COMPARISON OF SPOTWELD MODELLED AS BEAM AND…

Anish Augustine
updated on 09 Nov 2020

COMPARISON OF SPOTWELD MODELLED AS BEAM AND HEXA ELEMENT USING LS-DYNA

AIM: To model spot weld as beam and hexa elements and create a complete simulation file for crash analysis from the given FE model of assembly of parts and produce the following deliverables.

Input .k file and output files (d3plot, glstat, sleout, rcforc, secforc, swforc)
Animation of the final simulation
Compare axial force, shear force, resultant force and spotweld length plots of spotweld modelled as beam and hexa element.
Plot of all energies (total, internal, kinetic, hourglass, sliding)
Cross-sectional force generated in the middle of the given assembly of parts (along its length)
Acceleration plot of a node in the middle of the given assembly of parts (along its length)
Maximum directional stress and strain along the length of the given assembly of parts (X strain, Y strain etc)

INTRODUCTION:

Spot welding is one of the oldest welding methods for joining metal plates using strong current and is widely used in all industries such as automobile, shipbuilding and aerospace sectors. In this simulation the spot weld is modelled as beam and hexa element and results are compared for both the cases.

Following are the different assumptions and information required:

The given assembly of parts should crash into a rigid wall created using *RIGIDWALL_ keyword.
Material for the given assembly of parts is steel.
Thickness of the given assembly of parts is 1.5 mm.
Initial velocity for the given assembly of parts is around 50 kmph.
The unit system used is gm-mm-ms.
The spotweld is modelled as case (i) beam element, (ii) hexa element.
The simulation is carried out for both the cases and results are compared and interpreted.

PROCEDURE:

The given LS-Dyna keyword file is opened in LS-PrePost using option File>Open>LS-Dyna Keyword File as shown in the fig. 1.

Fig.1. Imported FE model.

SPOTWELD MODELLING:

Mesh>EleGen>Beam>Two_Node_Sets.

Fig.2.1 Beam element.

Mesh>EleEdit>Create>Hexa.

Fig.2.2 Hexa element.

The spotwelds are modelled as case (i) beam element (ii) hexa element. In the first case six beam elements are created as shown in fig. 2.1. In the second case using element edit option the hexa elements are created in the position of beam elements as shown in fig. 2.2.

PART DEFINITION:

The part is defined by assigning the section properties and material properties.
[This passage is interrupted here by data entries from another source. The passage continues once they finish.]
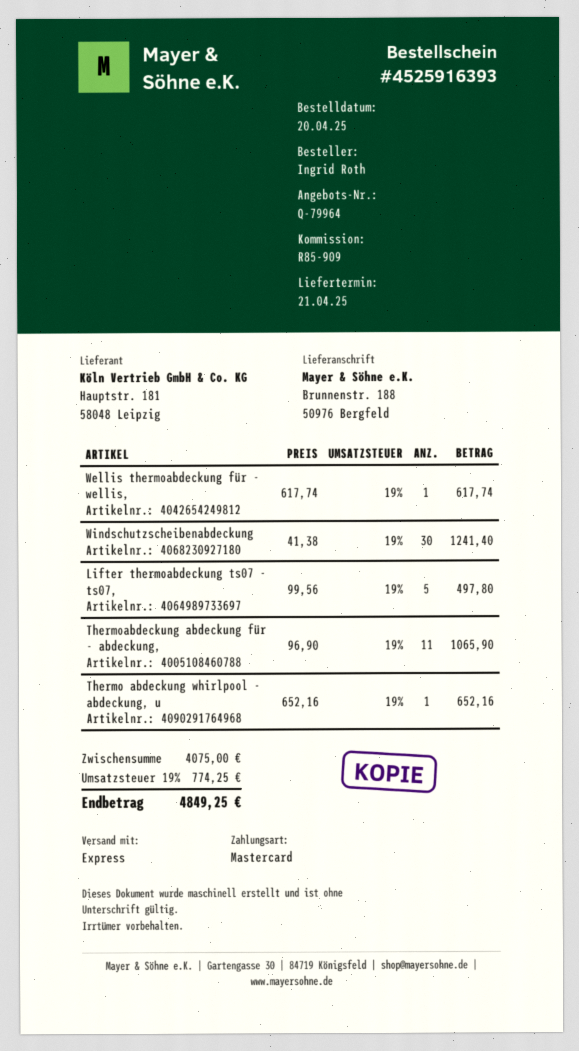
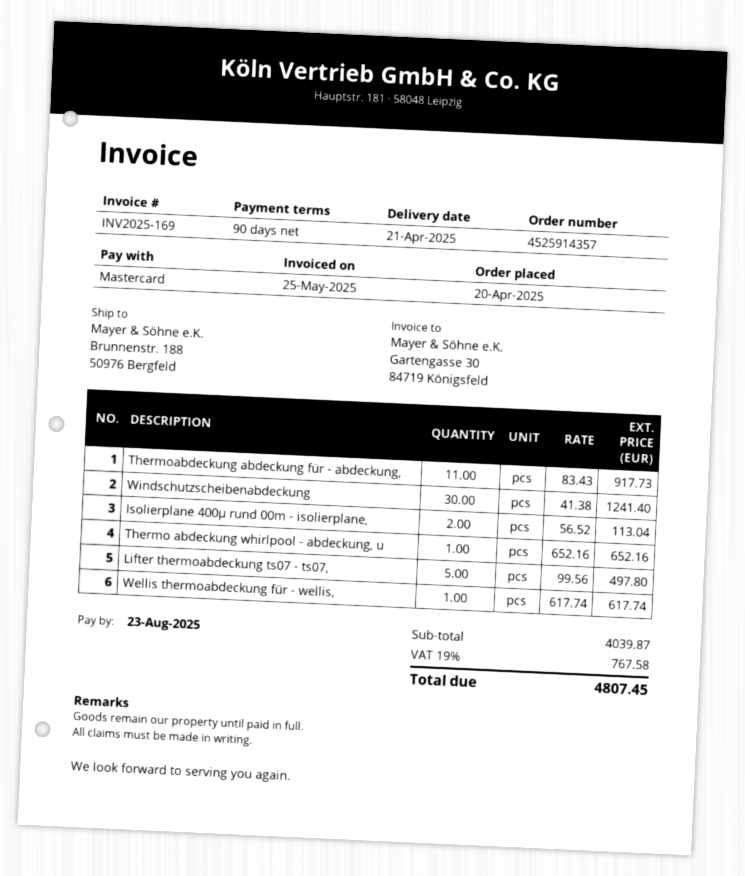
order number: 4525916393 -> 4525914357
Thermoabdeckung abdeckung für - abdeckung,: 11 x 96.90 = 1065.90 -> 11 x 83.43 = 917.73
Isolierplane 400µ rund 00m - isolierplane,: none -> 2 x 56.52 = 113.04
subtotal: 4075.00 -> 4039.87
tax: 19% = 774.25 -> 19% = 767.58
total: 4849.25 -> 4807.45

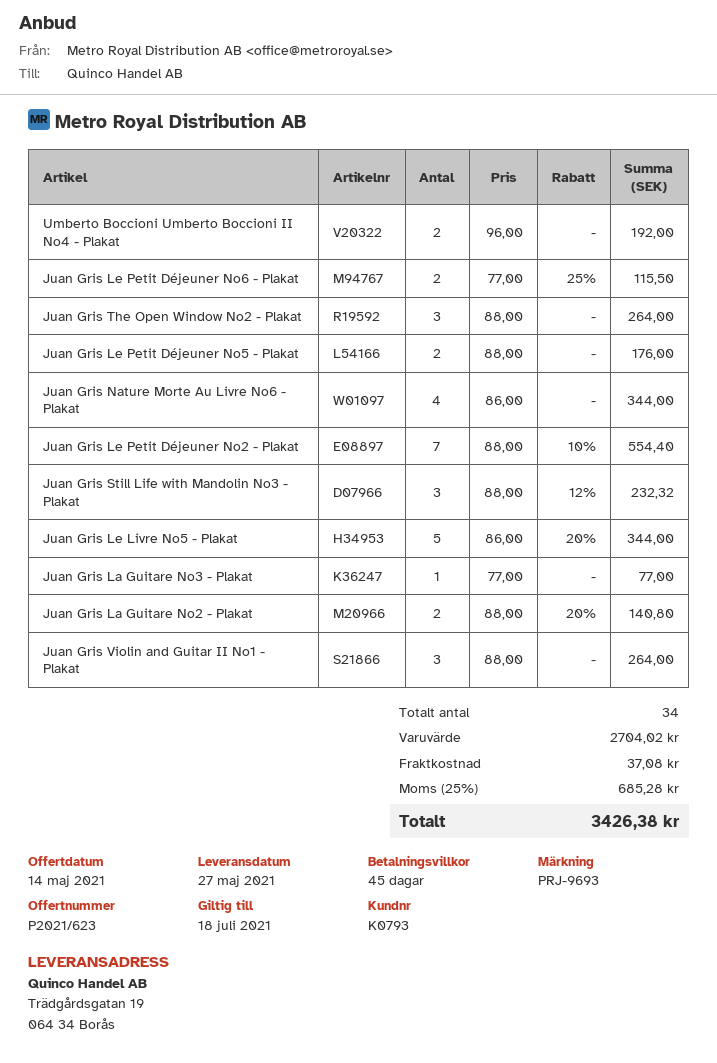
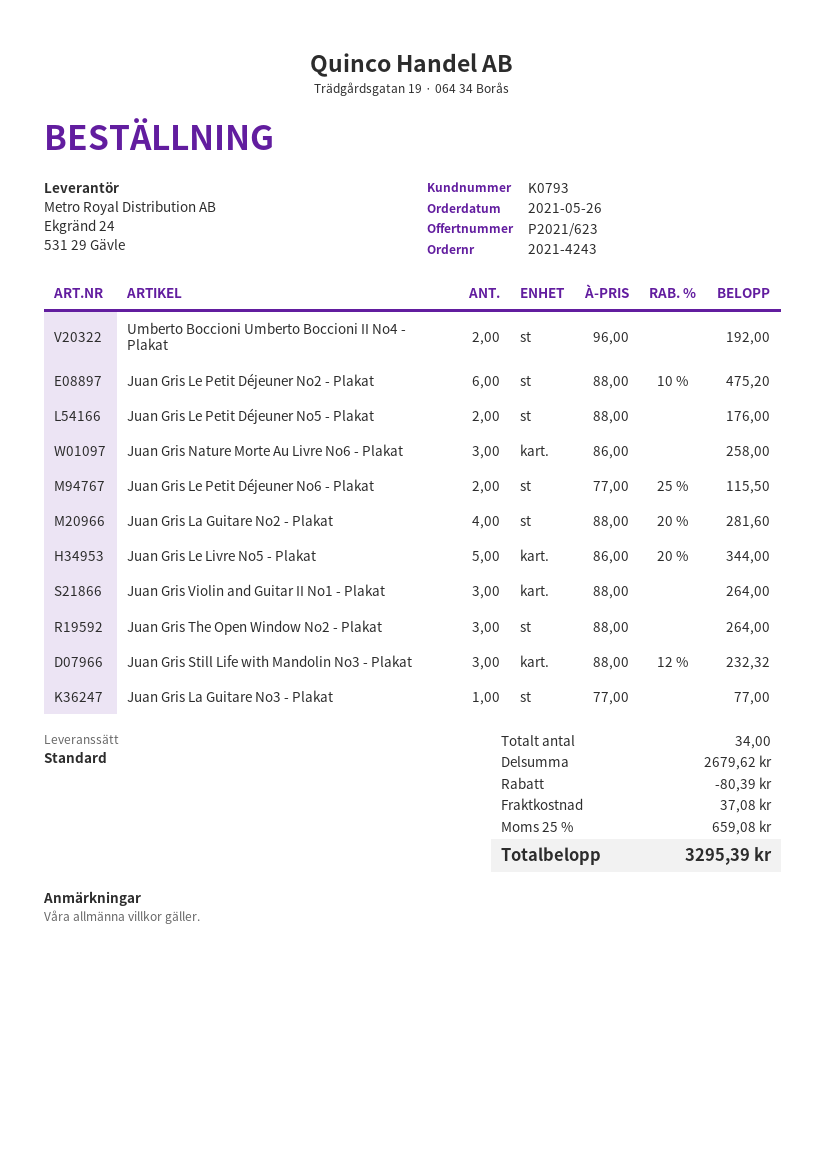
Juan Gris Nature Morte Au Livre No6 - Plakat: 4 x 86.00 = 344.00 -> 3 x 86.00 = 258.00
Juan Gris Le Petit Déjeuner No2 - Plakat: 7 x 88.00 - 10% = 554.40 -> 6 x 88.00 - 10% = 475.20
Juan Gris La Guitare No2 - Plakat: 2 x 88.00 - 20% = 140.80 -> 4 x 88.00 - 20% = 281.60
subtotal: 2704.02 -> 2679.62
discount: none -> 80.39
tax: 25% = 685.28 -> 25% = 659.08
total: 3426.38 -> 3295.39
In this model there are three parts i.e. top bracket, bottom bracket and spotweld.

Section properties:

Keyword manager>SECTION>SHELL.

Fig.3.1. Section shell.

The section properties of brackets are assigned as shell element with 1.5 mm thickness and ELFORM=16, Fully integrated shell element (very fast).

Keyword manager>SECTION>BEAM.

Fig.3.2. Section beam.

The section properties of spot weld in the first case are assigned as beam element with 3 mm thickness and ELFORM=9, spotweld beam, see *MAT_SPOTWELD (Type 100)

Keyword manager>SECTION>SOLID.

Fig.3.3. Section solid.

The section properties of spot weld in the second case are assigned as solid element and ELFORM=1, constant stress solid element (default),

Material properties:

The brackets and spot welds are assigned with steel material with following parameters as shown in table.

Steel material properties	Value
Mass Density [gm/mm³]	7.85e-3
Young’s Modulus [MPa]	210e3
Poisson's ratio	0.3
Yield stress [MPa]	250
Tangent modulus [MPa]	210e2

Keyword manager>MAT>024-PIECEWISE_LINEAR_PLASTICITY.

Fig.4.1. Steel material

MAT24 (Piece wise linear plasticity) material card is used to assign the steel material properties to the assembly of parts. The MAT24 represent Piecewise linear isotropic plasticity. With this material model it is possible to consider the effect of the strain rate.

Keyword manager>MAT>100-SPOTWELD.

Fig.4.2. Spot weld material.

This material model applies to beam element type 9 and to solid element type 1. The failure models apply to both beam and solid elements.

Part definition:

Keyword manager>PART

Fig.5. Part definition of assembly of parts and spot weld.

BOUNDARY CONDITIONS:

Rigid wall:

Create Entity>Rigidwall>cre>Planar>1n+NL

Fig.6. Rigid wall.

The rigid wall is created at a distance of 10 mm away from the brackets.

Initial Velocity:

Keyword manager>Initial>Velocity

Fig.7. Initial velocity.

The brackets are assigned with initial velocity of V_x= 13.88 mm/ms is applied along x direction to crash against the rigid wall.

CONTACT CONDITION:

Keyword manager>CONTACT>AUTOMATIC_SINGLE_SURFACE

Fig.8.1. Contact between Rigid wall and brackets.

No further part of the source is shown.